Specialist warns that regulations must be improved and clarified
An increasing number of foreigners are receiving free treatment for HIV/AIDS on the Chinese mainland, a health specialist said, as he warned about a lack of "clear policies" on the issue.
The mainland reported 8,366 foreign HIV/AIDS sufferers at the end of August, according to the National Center for AIDS and Sexually Transmitted Diseases Control and Prevention. More than 200 foreigners were receiving free antiviral therapy.
Growing international exchanges are seeing more foreign sufferers arrive, and stay longer, in China, Wu Zunyou, director of the center, told China Daily in an exclusive interview.
But "we have no clear polices and Chinese nationals should always be the top priority, particularly with limited funding", he said.
Most foreign sufferers were living in Yunnan, Guangdong, Shandong and Fujian provinces, as well as in Beijing, Wu said.
Most are in the 20 to 44 age bracket and more than 50 percent were infected through heterosexual sex. Intravenous drug use is the second leading transmission route.

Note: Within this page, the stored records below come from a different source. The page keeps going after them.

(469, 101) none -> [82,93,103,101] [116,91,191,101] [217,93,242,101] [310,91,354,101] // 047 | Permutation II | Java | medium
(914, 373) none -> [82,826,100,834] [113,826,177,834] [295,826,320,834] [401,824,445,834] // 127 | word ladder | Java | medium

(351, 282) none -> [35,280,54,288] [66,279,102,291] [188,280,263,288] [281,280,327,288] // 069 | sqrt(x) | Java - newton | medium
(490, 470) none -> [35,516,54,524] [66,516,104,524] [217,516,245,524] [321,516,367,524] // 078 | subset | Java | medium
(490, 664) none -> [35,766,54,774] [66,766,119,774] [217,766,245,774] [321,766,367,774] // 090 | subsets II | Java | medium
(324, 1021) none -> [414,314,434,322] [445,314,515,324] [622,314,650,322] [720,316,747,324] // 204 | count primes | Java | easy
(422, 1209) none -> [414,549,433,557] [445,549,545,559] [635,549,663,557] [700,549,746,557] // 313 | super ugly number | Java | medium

The vast majority were diagnosed in hospital, said Zhao Yan, deputy director of the national center's AIDS treatment and care division.
Free treatment is only for Chinese citizens with case-by-case exceptions for foreigners, she said.
More than 60 percent of foreigners receiving free treatment were female, often "mail order brides" from neighboring Southeast Asian countries.
Yunnan has most cases, about 120, according to Jia Manhong, director of the AIDS division under the province's center for disease control and prevention.
"A great majority were women who had been living here for a long time and some even married locals and had children," she said, adding that many foreign women were trafficked over the border as brides.
Some came already infected with HIV while some were infected by their Chinese husbands, Jia said.
"Even without a legal permit to stay and a marriage certificate we still have to provide these people free treatment otherwise they could die and their families would be alone," she said.
Yunnan began free treatment for foreigners in 2009.
Since the province recorded its first HIV outbreak among drug users in 1989, authorities have reported more than 5,500 foreign sufferers, mostly people from Myanmar. The numbers are increasing, Jia said.
"With a border measuring more than 4,000 kilometers, more foreigners living with HIV and AIDS will come to Yunnan for employment and business," she said.
"Given that this trend cannot be reversed, the government should make clear its policy concerning HIV/AIDS intervention among foreigners in China, including treatment.
"Early treatment reduces secondary infection and better treatment for those living for extended periods in China also helps with the comprehensive program to combat HIV/AIDS," she added.
Jia conceded that funding was a key issue in expanding treatment for foreigners.
Zhao Yan, however, ruled out special regulations concerning the treatment of foreign sufferers in China.
"China is huge, and the needs of regions vary."
HIV cases among foreign trafficked women have also been reported in Shandong and Shanxi.
Tao Xiaorun, a top AIDS specialist for Shandong's center for disease control and prevention, said his office carried out a mass HIV screening program since 2005 targeting mainly foreign women, including mail order brides and sex workers.
"More than 60,000 were tested. They mainly came from Vietnam and Myanmar, and some from Yunnan," she said, adding that, at present, about 10 are receiving free medication.
The situation in Beijing is a bit different, said Zhao Hongxin, who heads the AIDS department at Beijing Ditan Hospital Capital Medical University, one of the four designated hospitals in the capital to provide AIDS treatment.
"We're treating a patient from Africa but he had to pay for the drugs himself," he said.
About 15 foreign patients have been treated at the four outlets in the past few years.
In 2003, the government began to offer free AIDS treatment to Chinese patients on the mainland and more than 150,000 are now benefiting from it.